Acorn Acorn -4 years ago 137
Python Question

Getting unpredictable data into a tabular format

The situation:

Each page I scrape has

<input>
elements with a
title=
and a
value=


I don't know what is going to be on the page.

I want to have all my collected data in a single table at the end, with a column for each title.

So basically, I need each row of data to line up with all the others, and if a row doesn't have a certain element, then it should be blank (but there must be something there to keep the alignment).

eg.

First page has:
{animal: cat, colour: blue, fruit: lemon, day: monday}


Second page has:
{animal: fish, colour: green, day: saturday}


Third page has:
{animal: dog, number: 10, colour: yellow, fruit: mango, day: tuesday}


Then my resulting table should be:

animal | number | colour | fruit | day
cat | none | blue | lemon | monday
fish | none | green | none | saturday
dog | 10 | yellow | mango | tuesday


Although it would be good to keep the order of the
title
value
pairs, which I know dictionaries wont do.

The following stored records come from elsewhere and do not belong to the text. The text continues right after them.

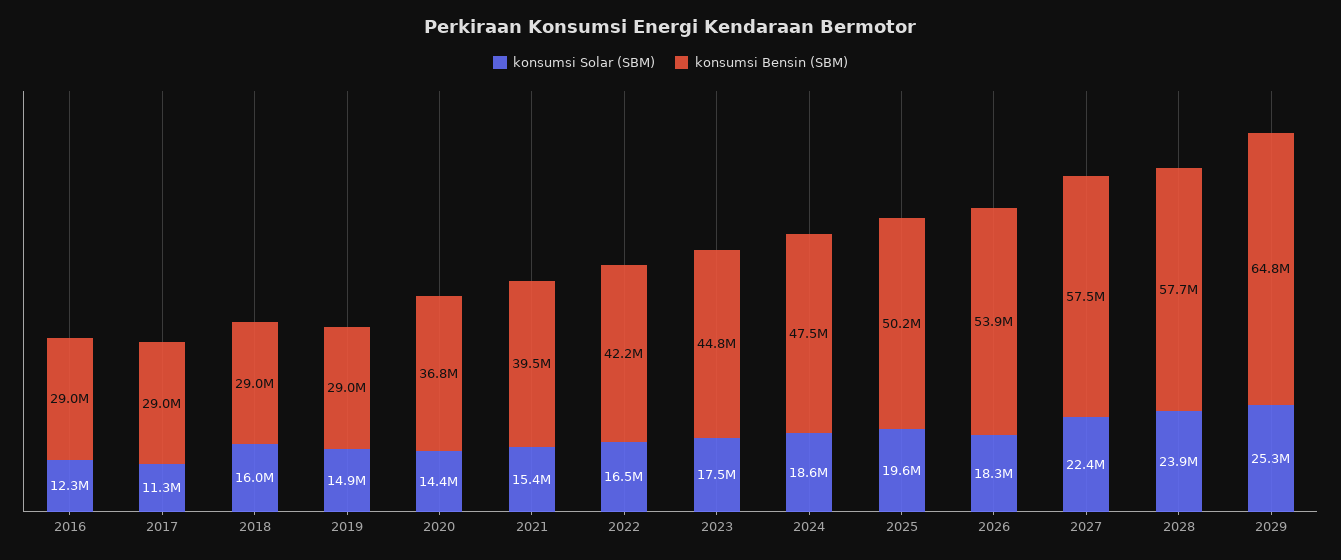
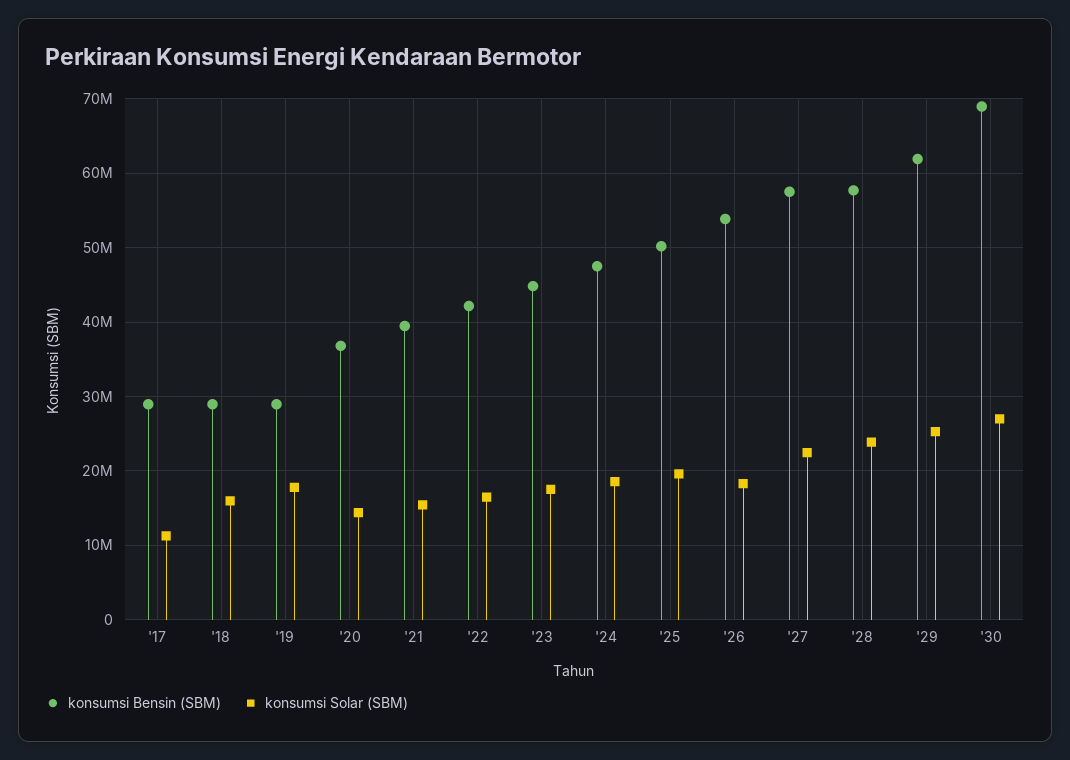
konsumsi Solar (SBM), 2016: 12300000 -> none
konsumsi Bensin (SBM), 2016: 29000000 -> none
konsumsi Solar (SBM), 2019: 14900000 -> 18000000
konsumsi Bensin (SBM), 2029: 64800000 -> 62000000
konsumsi Bensin (SBM), '30: none -> 69000000
konsumsi Solar (SBM), '30: none -> 27000000

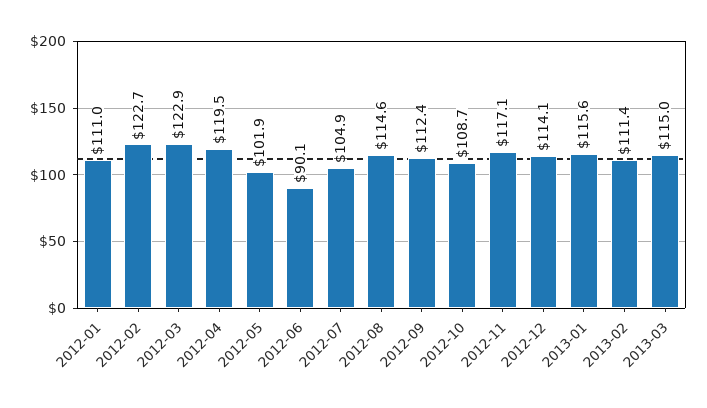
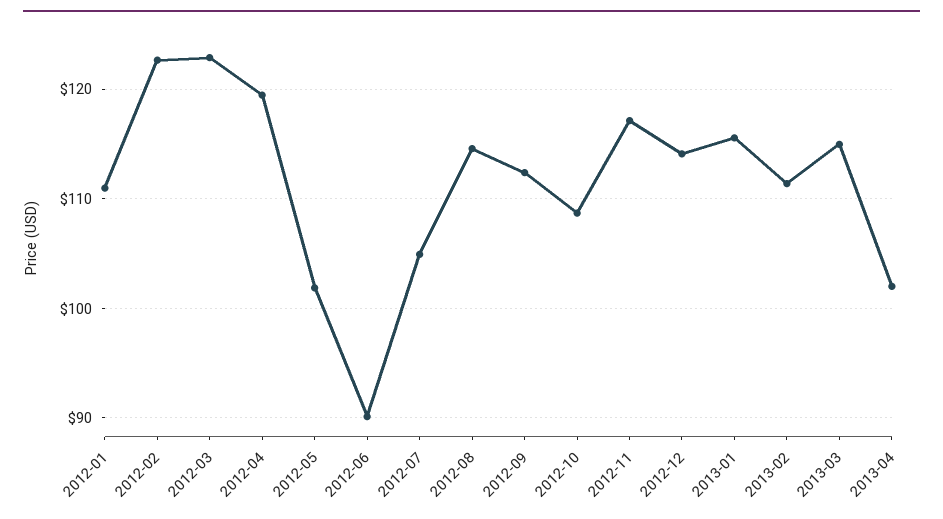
2013-04: none -> 102

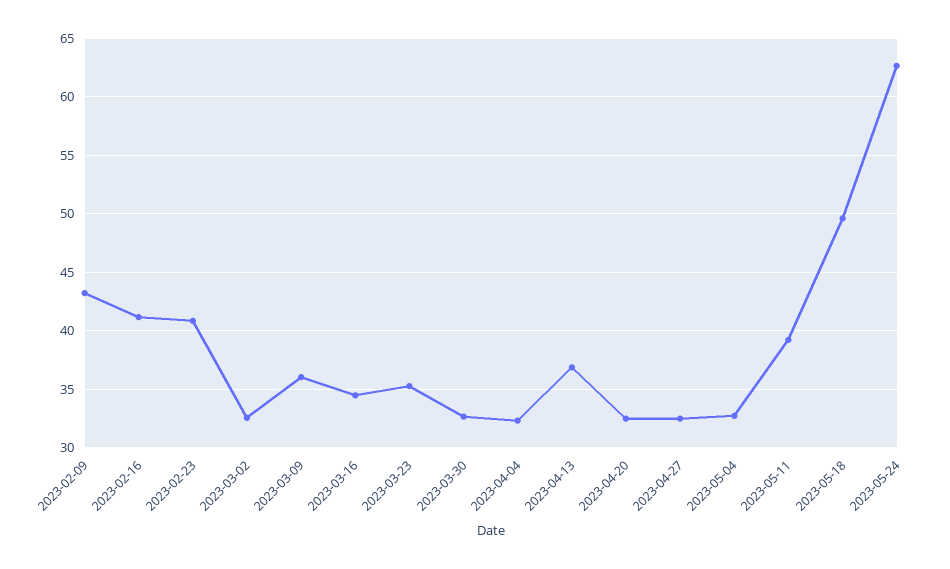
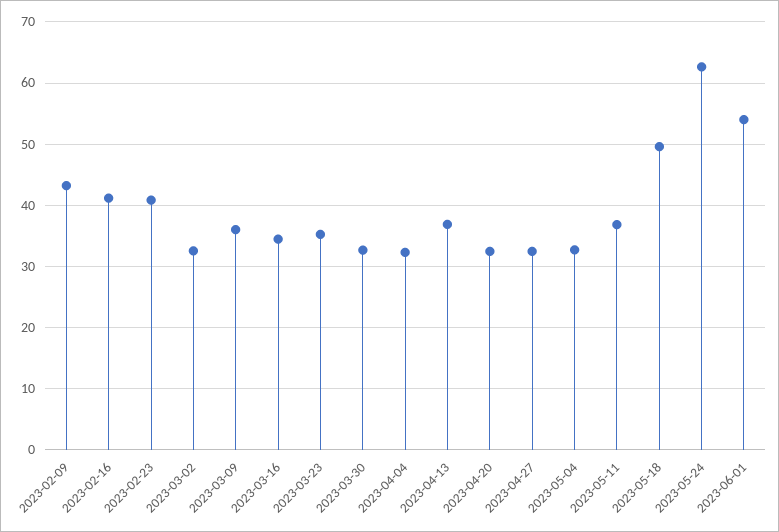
2023-05-11: 39 -> 37
2023-06-01: none -> 54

So basically, I need to generate columns from all the
titles
(kept in order but somehow merged together)

What would be the best way of going about this without knowing all the possible titles and explicitly specifying an order for the values to be put in?

Answer Source

You need a multipass algorithm. Remember all the scraped pages in a list of dicts. In the first pass, go over this list and collect all the titles in a set(), and create an ordering (for example, convert to list sort them alphabetically).

In the second pass you print the table and use your generated ordering as column names, extracting the values from the dictionaries as needed (defaulting to empty to handle missing values), for example with dict.get(name, "").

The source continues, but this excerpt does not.